Charlie grinned at that, and both Kippy and Adrian laughed. "That's a hop, skip, and a jump," Kippy corrected pleasantly. "Though humping has a lot to recommend it."

Eseffa straightened. "Either way. But we are close by, nonetheless."

Ricky waved a hand. "If we're that close, can't we just zoom up to Lyrgris, and have the weapons here on Engris force the Moth right off the surface?"

"It would be ideal if that were all that was needed," Jorli replied. "But Engris is designed to excel at defense. It cannot be conquered by an inferior technology. But it's offensive capabilities are almost non-existent. The defenses here can guard the space around the planet, but cannot be extended to cover another world. We can keep further ships from landing on Lyrgris, but we cannot remove the one that has already landed."

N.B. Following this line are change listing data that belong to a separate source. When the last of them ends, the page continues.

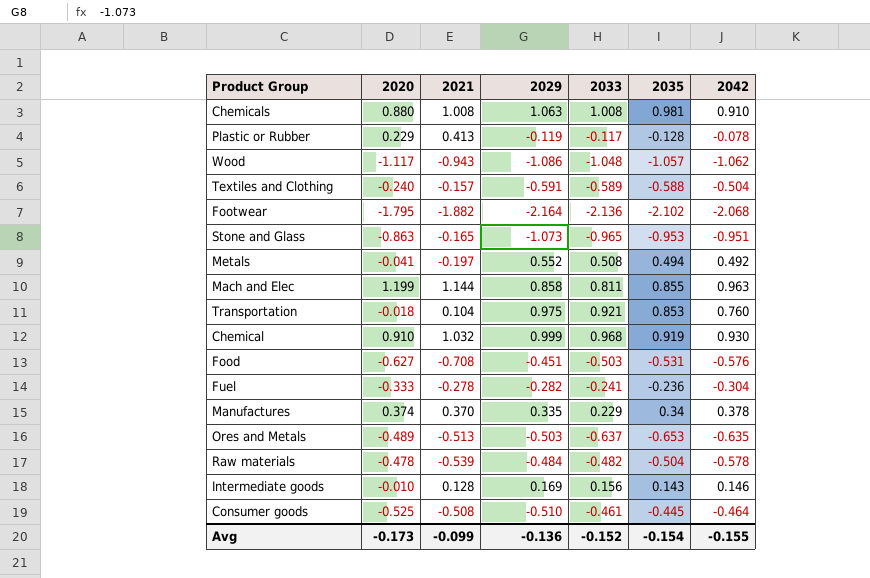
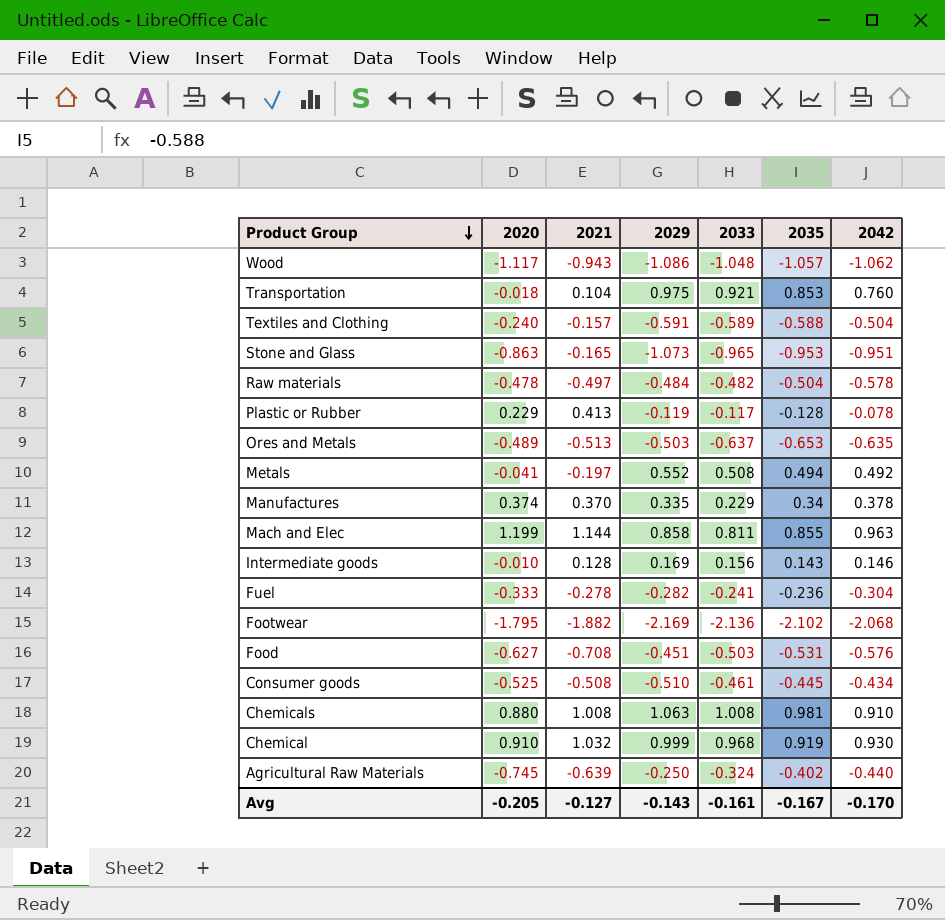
row order: none -> Product Group descending
Raw materials | 2021: -0.539 -> -0.497
Footwear | 2029: -2.164 -> -2.169
Consumer goods | 2042: -0.464 -> -0.434
row Agricultural Raw Materials: none -> -0.745 | -0.639 | -0.250 | -0.324 | -0.402 | -0.440
Avg | 2020: -0.173 -> -0.205
Avg | 2021: -0.099 -> -0.127
Avg | 2029: -0.136 -> -0.143
Avg | 2033: -0.152 -> -0.161
Avg | 2035: -0.154 -> -0.167
Avg | 2042: -0.155 -> -0.170

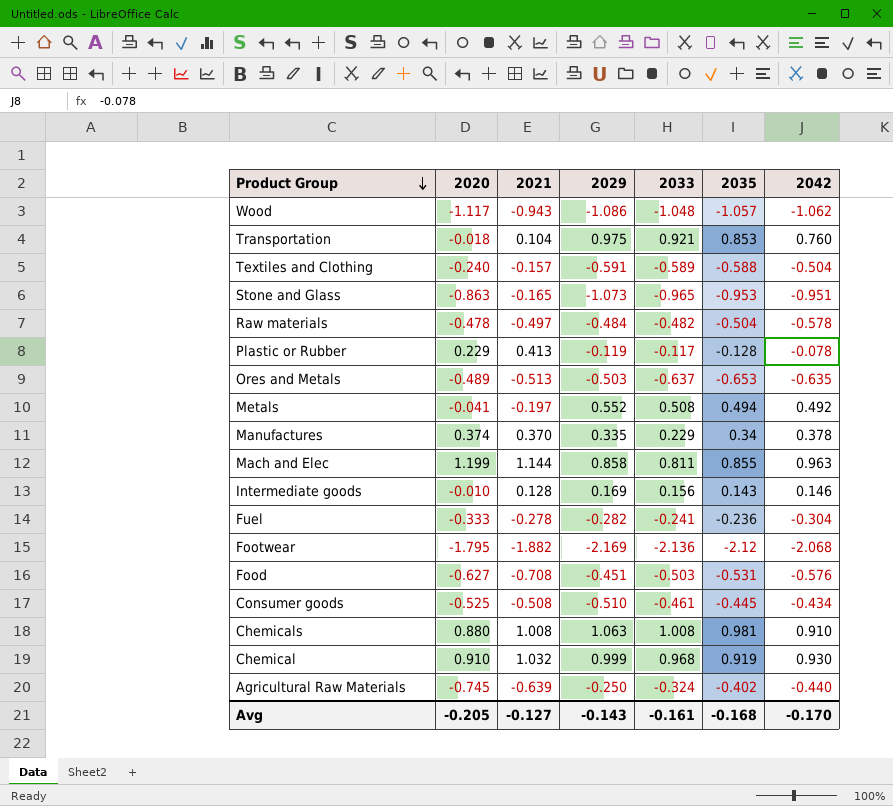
Footwear | 2035: -2.102 -> -2.12
Avg | 2035: -0.167 -> -0.168

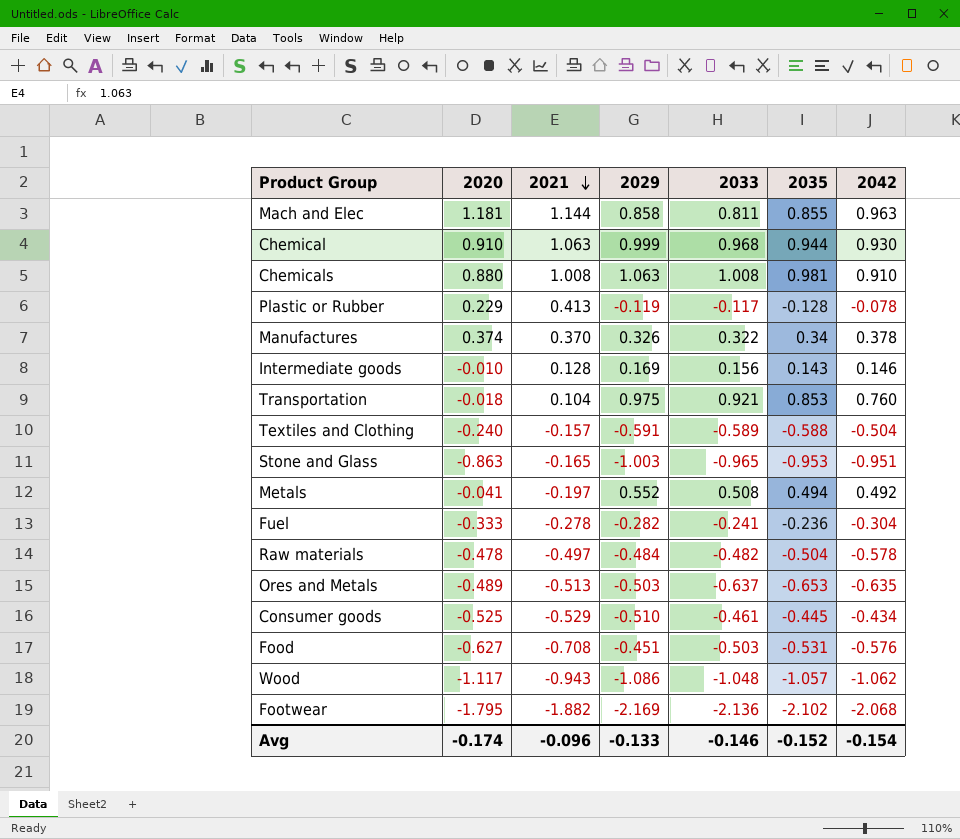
row order: Product Group descending -> 2021 descending
row Agricultural Raw Materials: -0.745 | -0.639 | -0.250 | -0.324 | -0.402 | -0.440 -> none
Mach and Elec | 2020: 1.199 -> 1.181
Chemical | 2021: 1.032 -> 1.063
Chemical | 2035: 0.919 -> 0.944
Manufactures | 2029: 0.335 -> 0.326
Manufactures | 2033: 0.229 -> 0.322
Stone and Glass | 2029: -1.073 -> -1.003
Consumer goods | 2021: -0.508 -> -0.529
Footwear | 2035: -2.12 -> -2.102
Avg | 2020: -0.205 -> -0.174
Avg | 2021: -0.127 -> -0.096
Avg | 2029: -0.143 -> -0.133
Avg | 2033: -0.161 -> -0.146
Avg | 2035: -0.168 -> -0.152
Avg | 2042: -0.170 -> -0.154

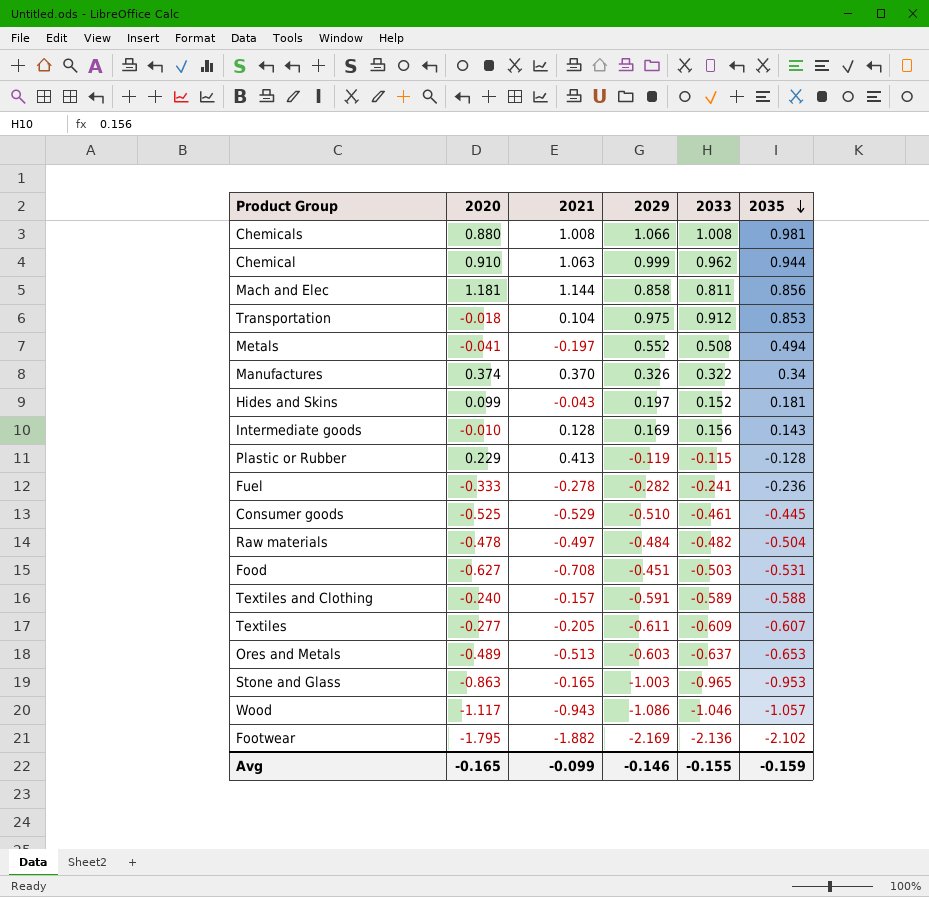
row order: 2021 descending -> 2035 descending
column 2042 | position: 7 -> none
Chemicals | 2029: 1.063 -> 1.066
Chemical | 2033: 0.968 -> 0.962
Mach and Elec | 2035: 0.855 -> 0.856
Transportation | 2033: 0.921 -> 0.912
row Hides and Skins: none -> 0.099 | -0.043 | 0.197 | 0.152 | 0.181
Plastic or Rubber | 2033: -0.117 -> -0.115
row Textiles: none -> -0.277 | -0.205 | -0.611 | -0.609 | -0.607
Ores and Metals | 2029: -0.503 -> -0.603
Wood | 2033: -1.048 -> -1.046
Avg | 2020: -0.174 -> -0.165
Avg | 2021: -0.096 -> -0.099
Avg | 2029: -0.133 -> -0.146
Avg | 2033: -0.146 -> -0.155
Avg | 2035: -0.152 -> -0.159

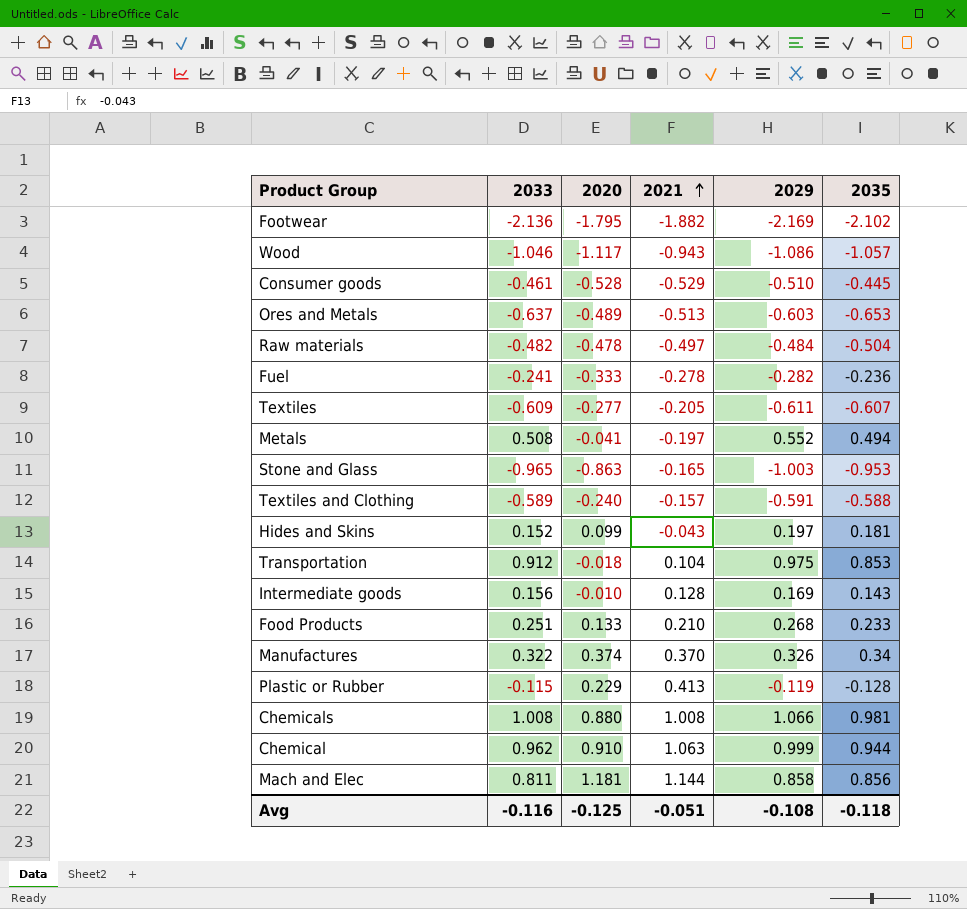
row order: 2035 descending -> 2021 ascending
column 2033 | position: 5 -> 2
row Food: -0.627 | -0.708 | -0.451 | -0.503 | -0.531 -> none
Consumer goods | 2020: -0.525 -> -0.528
row Food Products: none -> 0.251 | 0.133 | 0.210 | 0.268 | 0.233
Avg | 2033: -0.155 -> -0.116
Avg | 2020: -0.165 -> -0.125
Avg | 2021: -0.099 -> -0.051
Avg | 2029: -0.146 -> -0.108
Avg | 2035: -0.159 -> -0.118

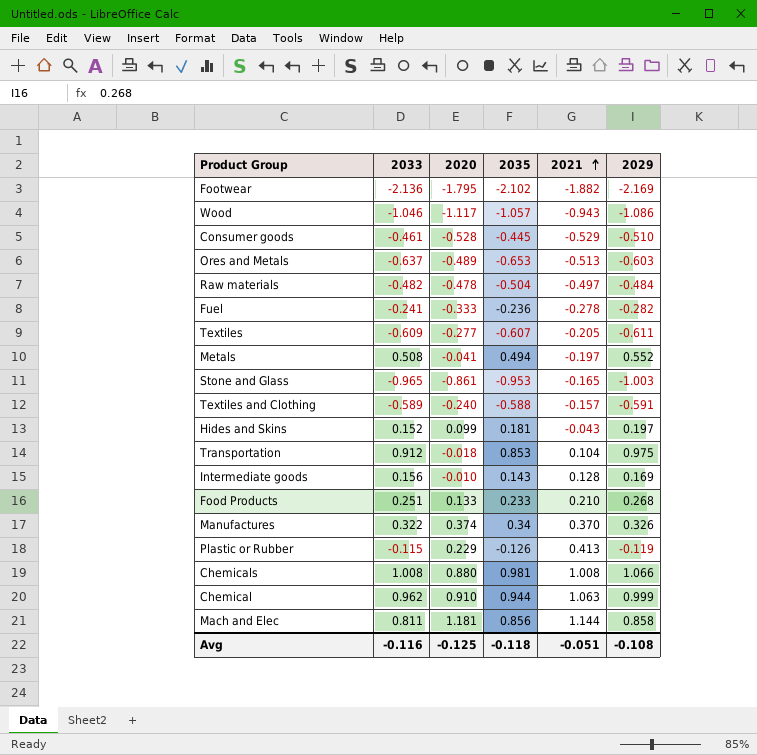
column 2035 | position: 6 -> 4
Stone and Glass | 2020: -0.863 -> -0.861
Plastic or Rubber | 2035: -0.128 -> -0.126

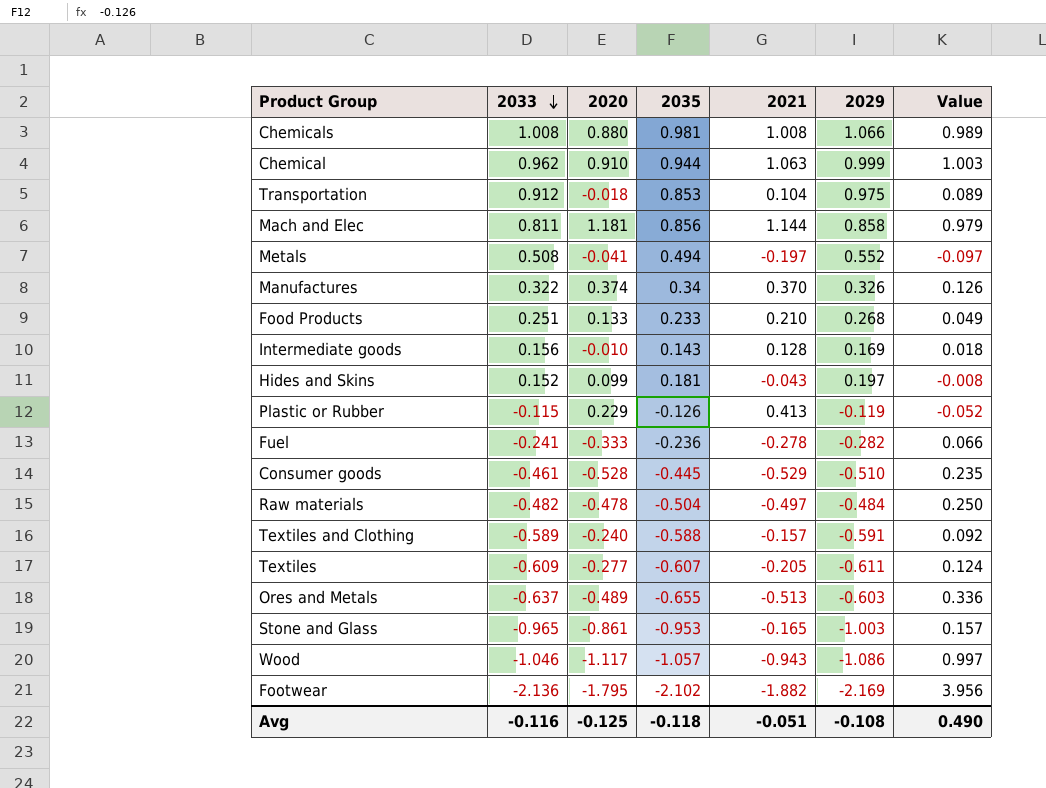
row order: 2021 ascending -> 2033 descending
column Value | formula: none -> [2035] * [2021]
Ores and Metals | 2035: -0.653 -> -0.655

Casper laughed, a squeaky little sound that made Charlie smile. "But the Moth don't know that," Casper said. "This could be fun!"

Charlie nodded, ideas already flitting through his mind. "I guess we all need to sit down and talk."

Ricky grinned. "Britannica time!"

"A place to conference can be made available to you," Jorli said. "We will take you there now."

Kippy snuggled up to Charlie and hugged his arm. "I like the idea of pulling one on the Moth. They're the sort that need their tails twisted every now and then."

"Yeah. Let's hope we can get away with that again."

Eseffa and Jorli turned, and started to walk slowly across the grand machine room, and Charlie and his party fell in behind.

The small shuttle had been built to convey the Madracorn from place to place, and so was more than roomy enough for Charlie and his group. The seating had adjusted itself to their more diminutive frames, and Charlie found the view ahead as grand as it was astounding. The nose of the craft was transparent, so much so that it was as if nothing at all existed between themselves and the darkness of the Cooee. Ahead of them, Lyrgris hung in that darkness, the invisible world ship outlined by a ghostly light supplied by the vehicle's sensory equipment. Against the utter blackness of the Cooee, it was a stunning sight for the eyes.The disc of the world was growing even as they watched, the shuttle eating up the distance between them with an almost alarming efficiency.

"This things moves!" Ricky said appreciatively. He grinned at Charlie. "Wonder if they'd let us take one home with us?"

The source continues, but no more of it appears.